Cuando leo a Perec

Lógica (pati) difusa

 

Abel Speiis, un veterinario militar jubilado, aficionado a descifrar los jeroglíficos del periódico y toda la clase de pasatiempos y adivinanzas, era llamado el ruso por sus vecinos. La culpa del mote la tenía una pelliza que se echaba sobre los hombros durante todo el año. El ruso se dedicaba con especial éxito a los criptogramas. Ganó el primer premio de un concurso nacional descubriendo, en una ininteligible serie de 18 agrupaciones de letras, la primera estrofa de La Marsellesa. La pasión por la criptografía y el enamoramiento persistente por una vecina, la mujer de un comerciante de aceite de oliva, eran sus únicas ocupaciones. Ésta última pasión era conocida por los vecinos, a quienes el ruso pedía consejo sobre cómo declarar su amor a la mujer de otro, una belleza latina que lucía pelusa oscura sobre el labio superior. No hubo manera de convencer al ruso para que le confesara su amor. No se atrevía, «no osaba declarar su llama«.

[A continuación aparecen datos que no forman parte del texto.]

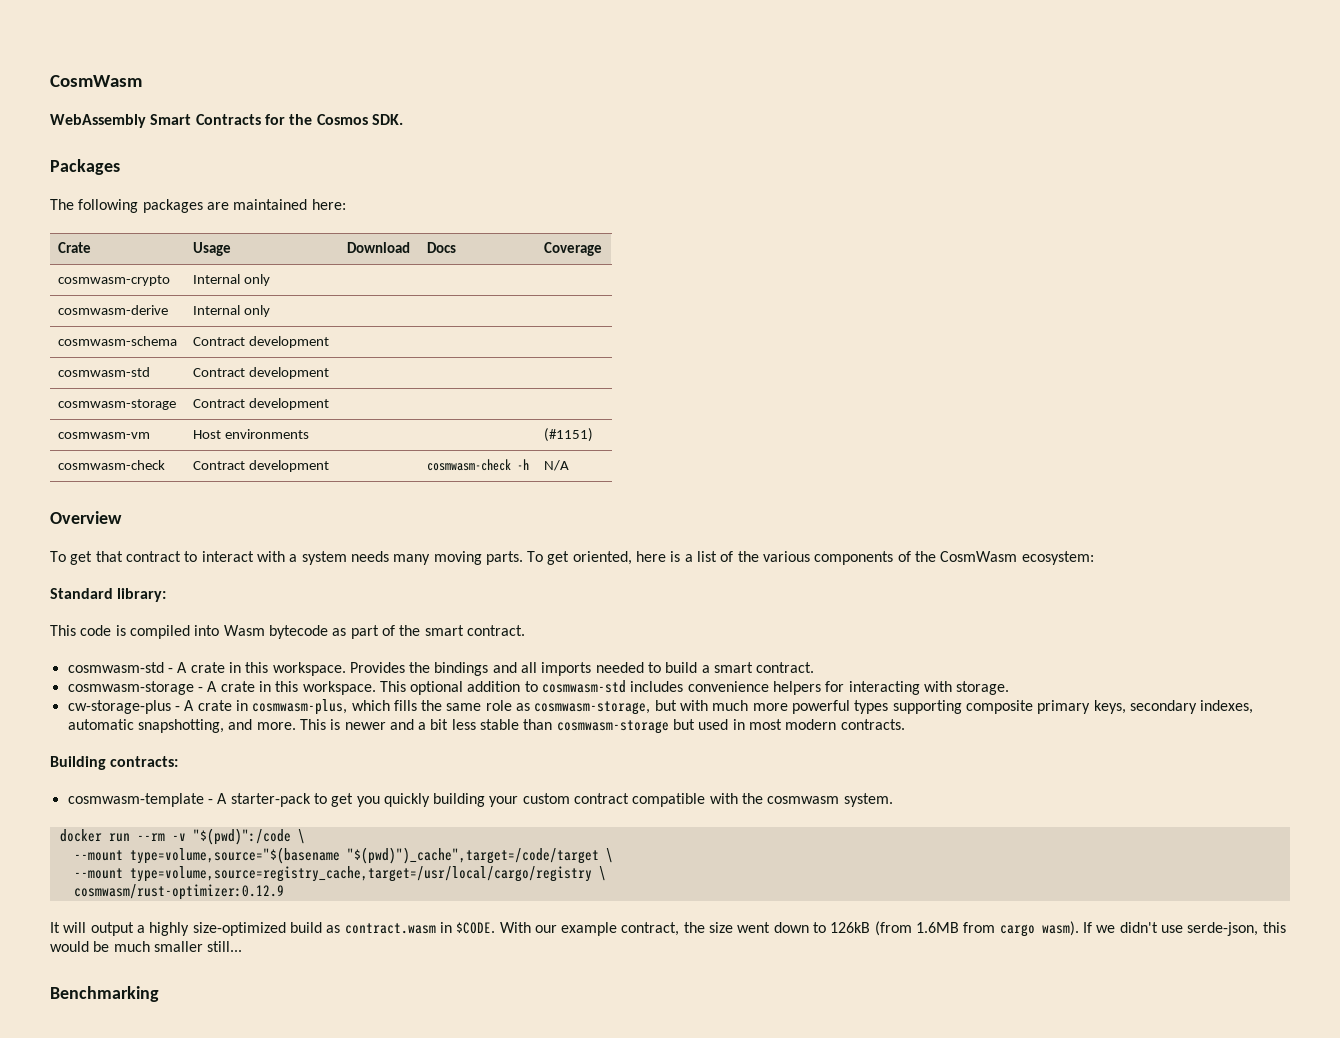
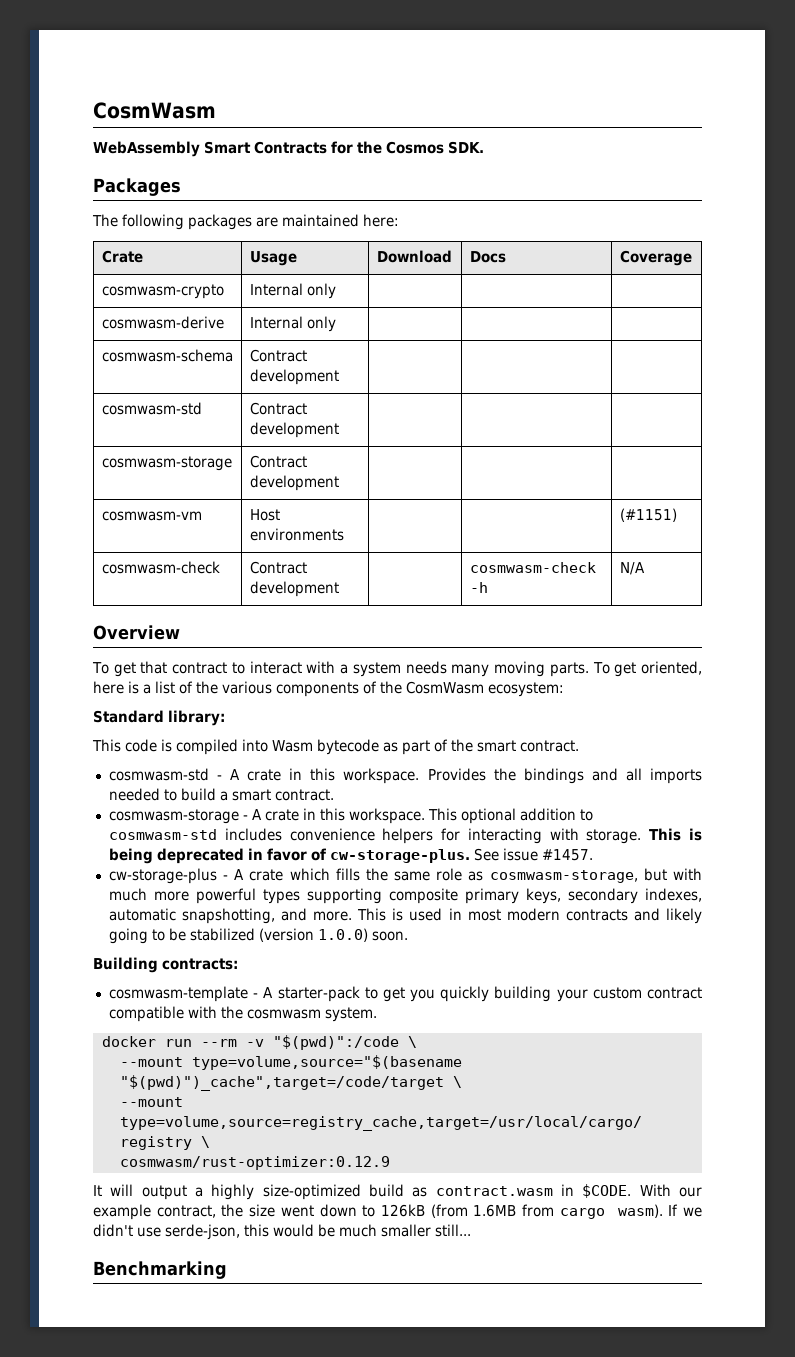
(1010, 688) none -> [649,828,702,841] [108,848,593,864] This is being deprecated in favor of cw-storage-plus. See issue #1457.
[235,699,348,715] in cosmwasm-plus, -> (284, 875) none
[344,719,905,734] newer and a bit less stable than cosmwasm-storage but used in most modern contracts. -> [409,908,702,924] [108,928,408,944] used in most modern contracts and likely going to be stabilized (version 1.0.0) soon.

Georges Perec escribe esta historia de Abel Speiss, inquilino de uno de los pisos del edificio parisiense donde ubica su deslumbrante novela: La vida instrucciones de uso. De Perec está todo dicho, 747.000 entradas en Google lo definen, deconstruyen, catalogan y exaltan.

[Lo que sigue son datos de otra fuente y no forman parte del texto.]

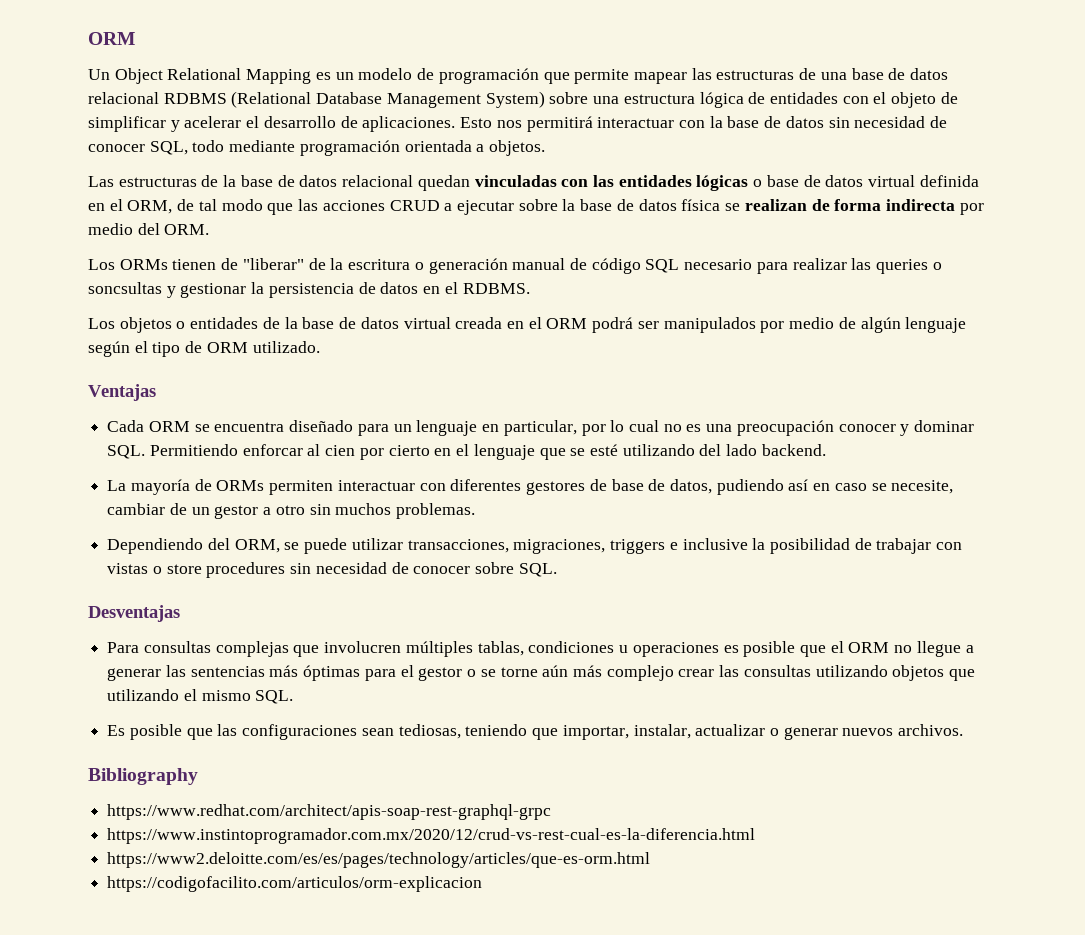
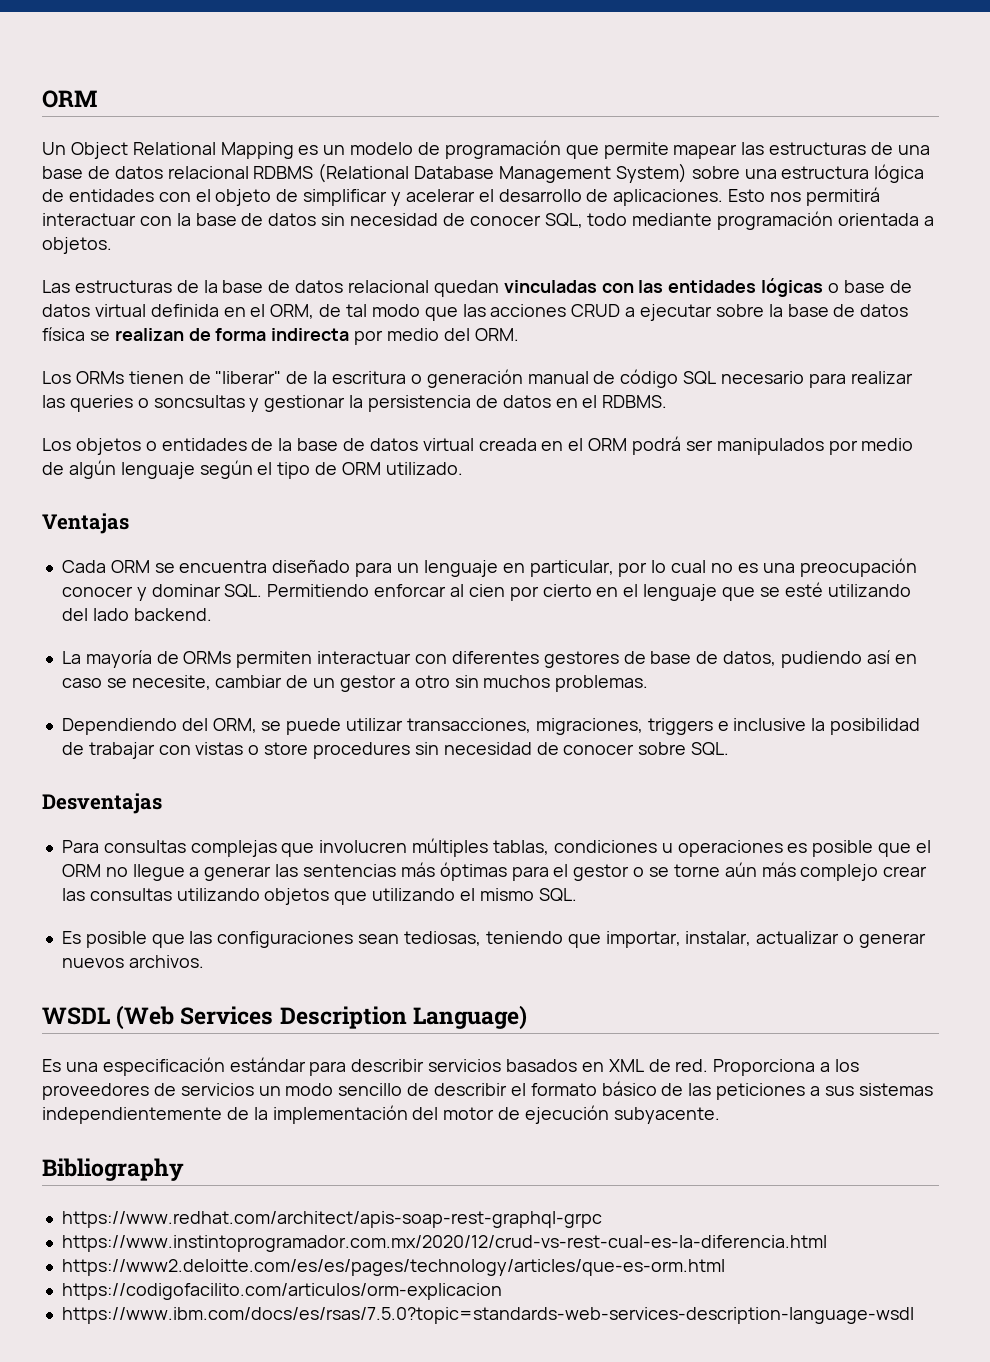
(964, 730) none -> [42,1005,527,1030] [42,1057,860,1076] [42,1081,933,1100] [42,1105,720,1124] // WSDL (Web Services Description Language) // Es una especificación estándar para describir servicios basados en XML de red. Proporciona a los proveedores de servicios un modo sencillo de describir el formato básico de las peticiones a sus sistemas independientemente de la implementación del motor de ejecución subyacente.
(483, 884) none -> [61,1307,914,1324] // https://www.ibm.com/docs/es/rsas/7.5.0?topic=standards-web-services-description-language-wsdl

Yo me quedo con las emocionantes coincidencias que ha generado la novela en mi propia vida. Quizás no soy objetiva,  pero yo diría que en la novela de Perec se ocultan, si no mensajes, sí algunas bromas dirigidas a sus lectores, a ciertos lectores. A una lectora en particular, quizás. Podría considerarse que lo que acabo de escribir es un delirio, algo así como ese trastorno de algunos pirados, convencidos de que los locutores de la tele se dirigen a ellos.

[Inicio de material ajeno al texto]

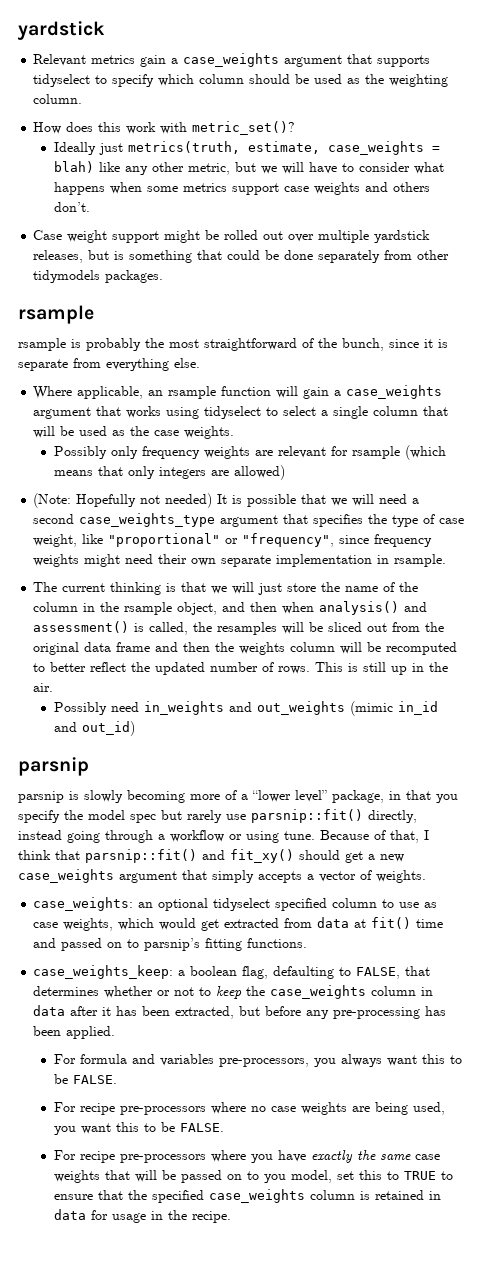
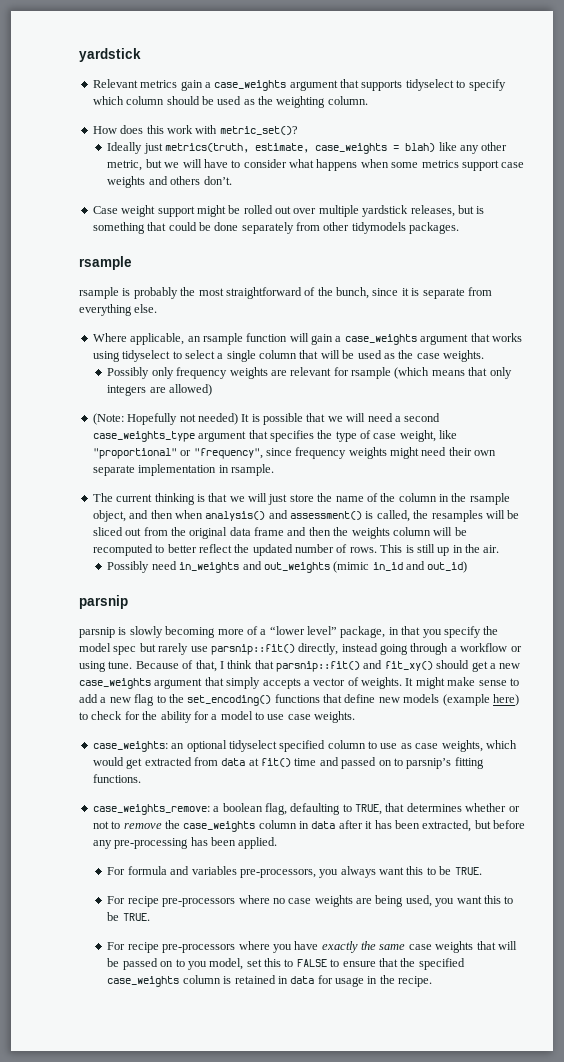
(426, 876) none -> [405,677,519,689] [79,694,519,706] [79,711,356,723] It might make sense to add a new flag to the set_encoding() functions that define new models (example here) to check for the ability for a model to use case weights.
[33,965,174,979] case_weights_keep: -> [92,804,210,815] case_weights_remove:
[356,967,401,979] FALSE, -> [355,804,382,815] TRUE,
[216,986,243,999] keep -> [123,823,162,829] remove
[72,1075,117,1084] FALSE. -> [454,867,482,875] TRUE.
[179,1123,224,1132] FALSE. -> [122,913,150,921] TRUE.
[403,1171,436,1180] TRUE -> [296,959,327,967] FALSE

La coincidencia más desopilante ocurrió un día en el cine, acababa de comprar La vida instrucciones de uso, lo tenía en mis manos y leía la contraportada mientras la sala se iba llenando de gente. En la fila y asiento de delante, se sentó un señor con bigote, era bajito, cosa muy de agradecer en esas circunstancias. El señor del bigote sacó de una bolsa de la Librería francesa, otro ejemplar de la novela de Perec, y como yo, empezó a leer la contraportada. Guardé inmediatamente mi libro, avergonzada del qué dirán, sobre todo por compartir los mismos gustos literarios de quien tenía pinta de inspector de aduanas. En aquella época yo tenía una concepción del mundo muy limitada, en Europa había fronteras, aduanas y monedas nacionales. Y llovía mucho más que ahora.